Variables echoing and echoPrefix should control whether the input lines are printed to the output file, and how.  If echoing is true, then each input line should be written to the output file at the time it is read, with the echoPrefix string concatenated to the front of it.  The idea behind echoPrefix is that we can set it to something appropriate so the echoed source program lines copied to the assembly language output file are treated as comments in the generated x86 program (more details in a future assignment).  The set and get methods for these properties can be used to turn echoing on and off and change the prefix string.

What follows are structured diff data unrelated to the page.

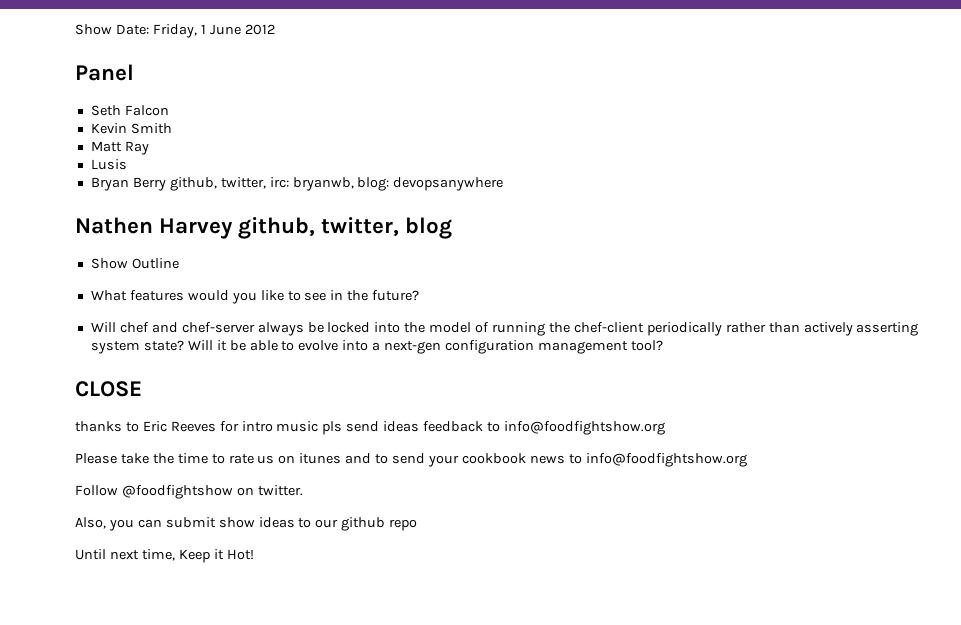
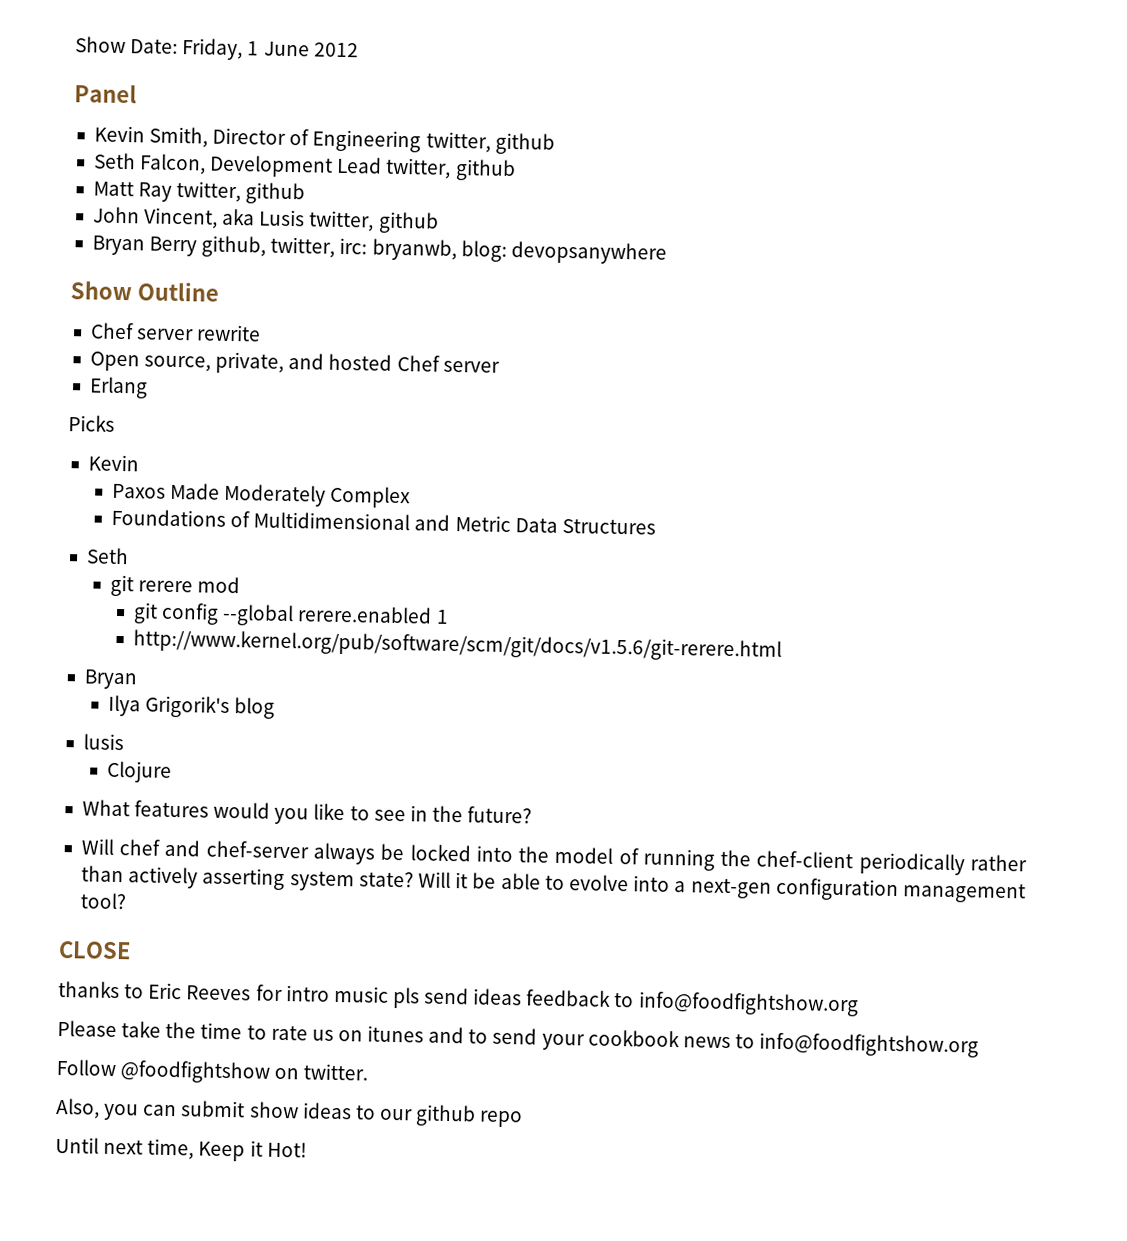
- Seth Falcon
- Kevin Smith
- Matt Ray
- Lusis
+ Kevin Smith, Director of Engineering twitter, github
+ Seth Falcon, Development Lead twitter, github
+ Matt Ray twitter, github
+ John Vincent, aka Lusis twitter, github
- Nathen Harvey github, twitter, blog
+ Show Outline
+ Chef server rewrite
+ Open source, private, and hosted Chef server
+ Erlang
+ Picks
+ Kevin
+ Paxos Made Moderately Complex
+ Foundations of Multidimensional and Metric Data Structures
+ Seth
+ git rerere mod
+ git config --global rerere.enabled 1
+ http://www.kernel.org/pub/software/scm/git/docs/v1.5.6/git-rerere.html
+ Bryan
+ Ilya Grigorik's blog
- Show Outline
+ lusis
+ Clojure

CompilerIO is required to have two constructors; a third is optional.  The two-argument constructor parameters are the names of the input and output files. The single-argument constructor should treat its argument as the name of the input file.  It should create the output file name by taking the input file name (say test.txt) and replacing the extension with ".asm" (test.asm).  Don't make assumptions about the length of the extension in the input file name.  It might be ".txt", but it might also be ".stuff", or ".d" or something else.  (Implementation hint: class String includes methods that locate the first or last occurrence of a character or substring in a String.)

The third, optional constructor should have no arguments.  It should let the user to pick the input file with a regular file dialog box (see class JFiledialog), open that file, then create a filename and open an output file just like the 1-argument constructor. 

Class CompilerIO should include its own test program (method main).  The test program should accept one or two file names as command line arguments and use the appropriate constructors to create an CompilerIO object.  If you implemented the optional 0-argument constructor, then your test program should also be runnable with no arguments, and it should call the 0-argument constructor to open the files in that case.  Once the files are open, the test program should verify that the input and output methods of CompilerIO work properly, both with and without automatic echoing of input lines, and with different values of the echoPrefix when lines are echoed..

Project Turnin

Use this turnin page to submit your homework.

You should hand in some examples of test input and output that demonstrate that your class works, and your answers to the written problems in lecture on February 20.